What is needed:
What you produce should be every line from the data that includes "none".

* * * *

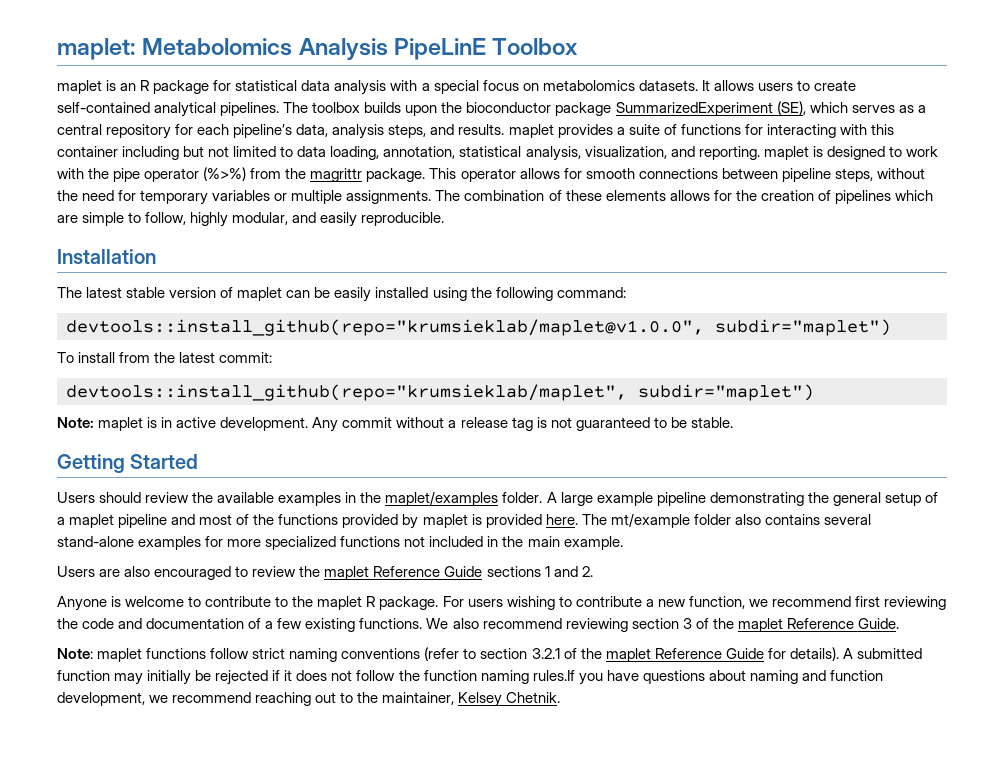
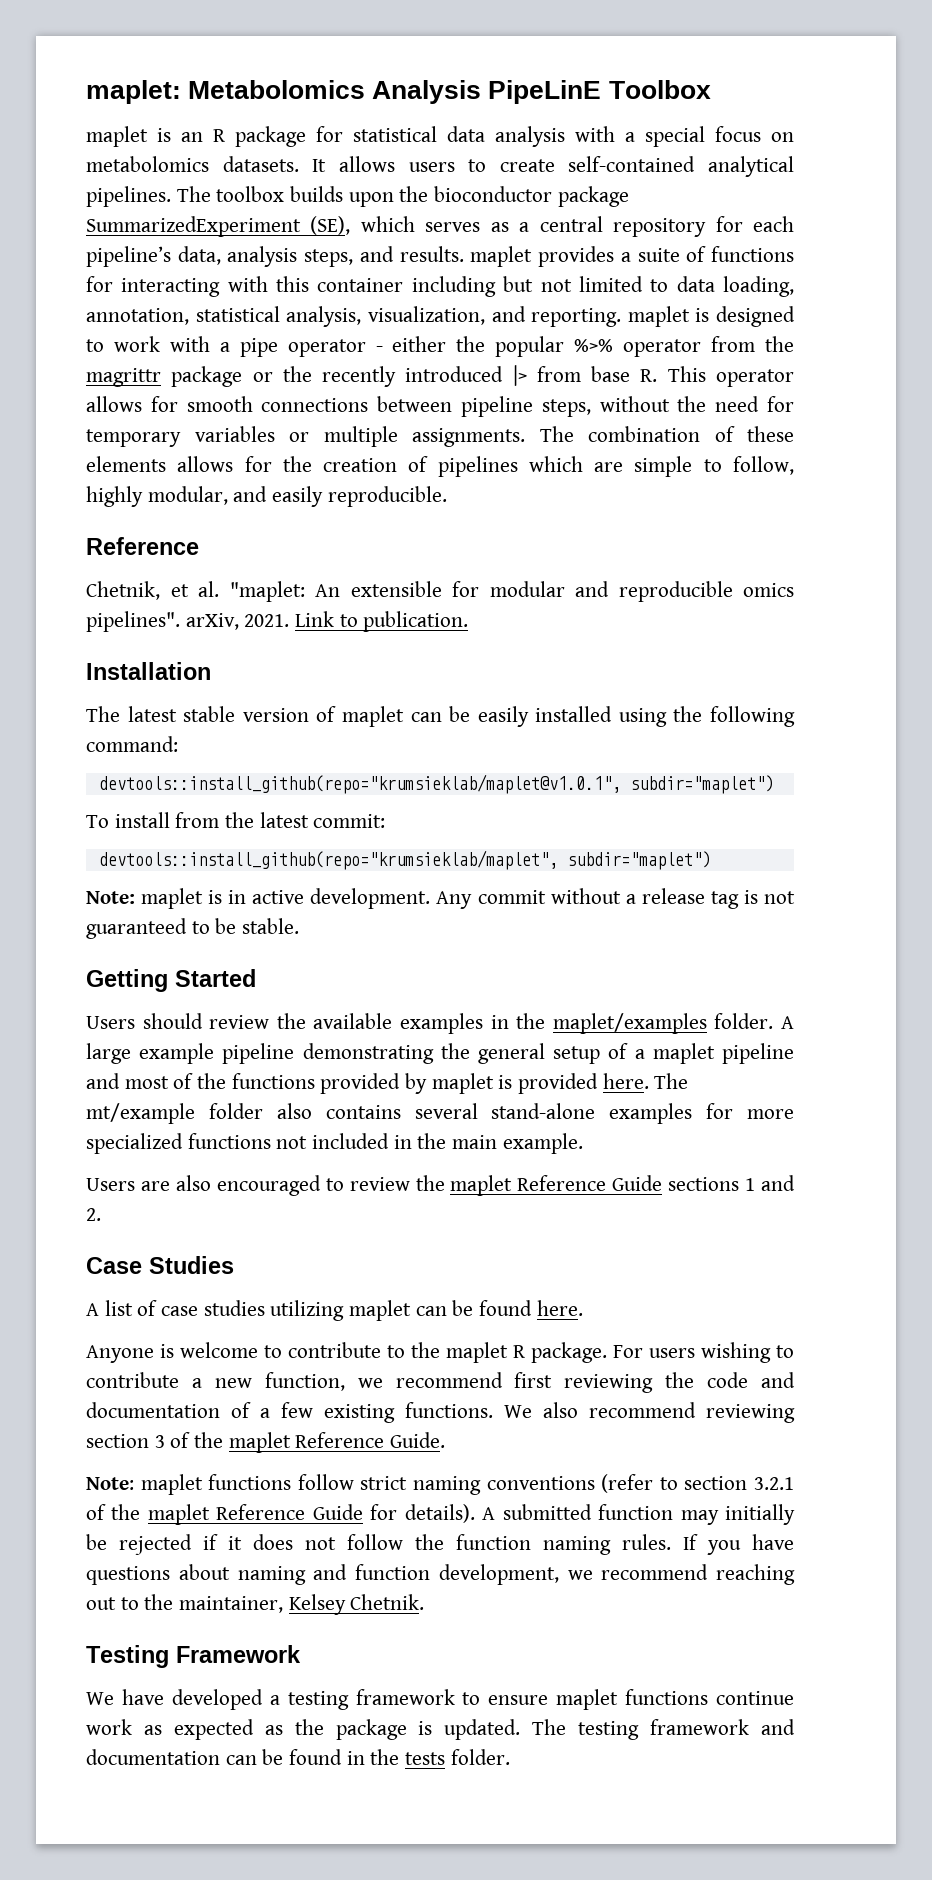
[88,168,110,179] the -> [219,342,230,352] a
[203,167,426,182] (%>%) from the magrittr package. -> [375,336,794,357] [86,365,658,387] - either the popular %>% operator from the magrittr package or the recently introduced |> from base R.
(445, 219) none -> [86,537,199,555] [86,581,794,602] [86,611,469,632] // Reference // Chetnik, et al. "maplet: An extensible for modular and reproducible omics pipelines". arXiv, 2021. Link to publication.
[66,319,704,336] devtools::install_github(repo="krumsieklab/maplet@v1.0.0", -> [98,774,621,794] devtools::install_github(repo="krumsieklab/maplet@v1.0.1",
(593, 571) none -> [86,1256,234,1274] [86,1300,583,1321] // Case Studies // A list of case studies utilizing maplet can be found here.
[532,670,575,681] rules.If -> [622,1534,698,1550] rules. If
(561, 697) none -> [86,1645,301,1668] [86,1689,794,1710] [86,1719,795,1740] [86,1749,510,1765] // Testing Framework // We have developed a testing framework to ensure maplet functions continue work as expected as the package is updated. The testing framework and documentation can be found in the tests folder.

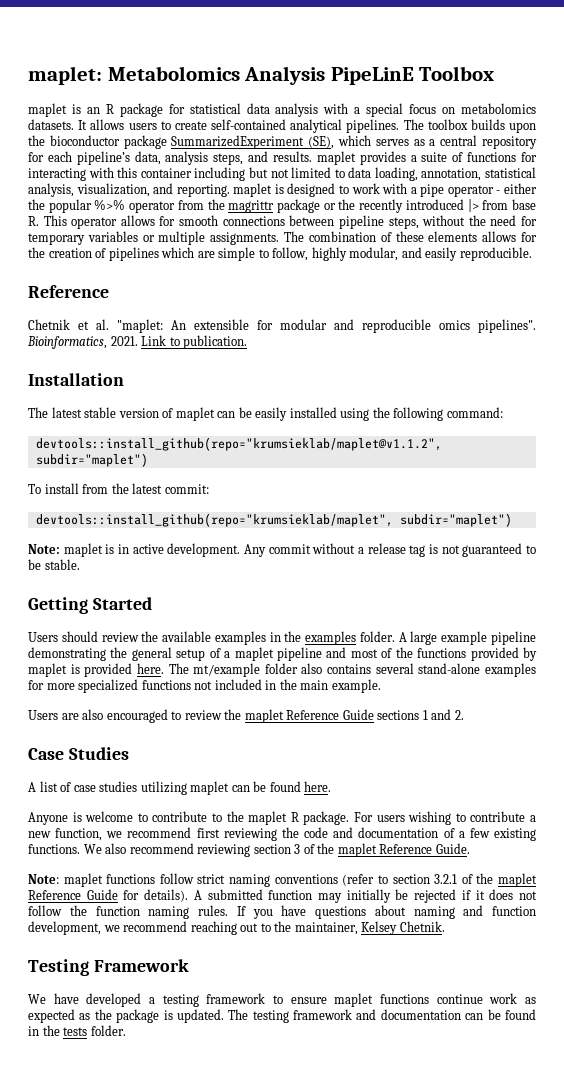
[86,581,160,600] Chetnik, -> [28,319,70,330] Chetnik
[185,613,239,630] arXiv, -> [27,336,107,349] Bioinformatics,
[98,774,621,794] devtools::install_github(repo="krumsieklab/maplet@v1.0.1", -> [35,437,442,451] devtools::install_github(repo="krumsieklab/maplet@v1.1.2",
[552,1013,707,1034] maplet/examples -> [305,631,357,645] examples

* * * *

Output for this exercise:
(445, 219) none -> [86,537,199,555] [86,581,794,602] [86,611,469,632] // Reference // Chetnik, et al. "maplet: An extensible for modular and reproducible omics pipelines". arXiv, 2021. Link to publication.
(593, 571) none -> [86,1256,234,1274] [86,1300,583,1321] // Case Studies // A list of case studies utilizing maplet can be found here.
(561, 697) none -> [86,1645,301,1668] [86,1689,794,1710] [86,1719,795,1740] [86,1749,510,1765] // Testing Framework // We have developed a testing framework to ensure maplet functions continue work as expected as the package is updated. The testing framework and documentation can be found in the tests folder.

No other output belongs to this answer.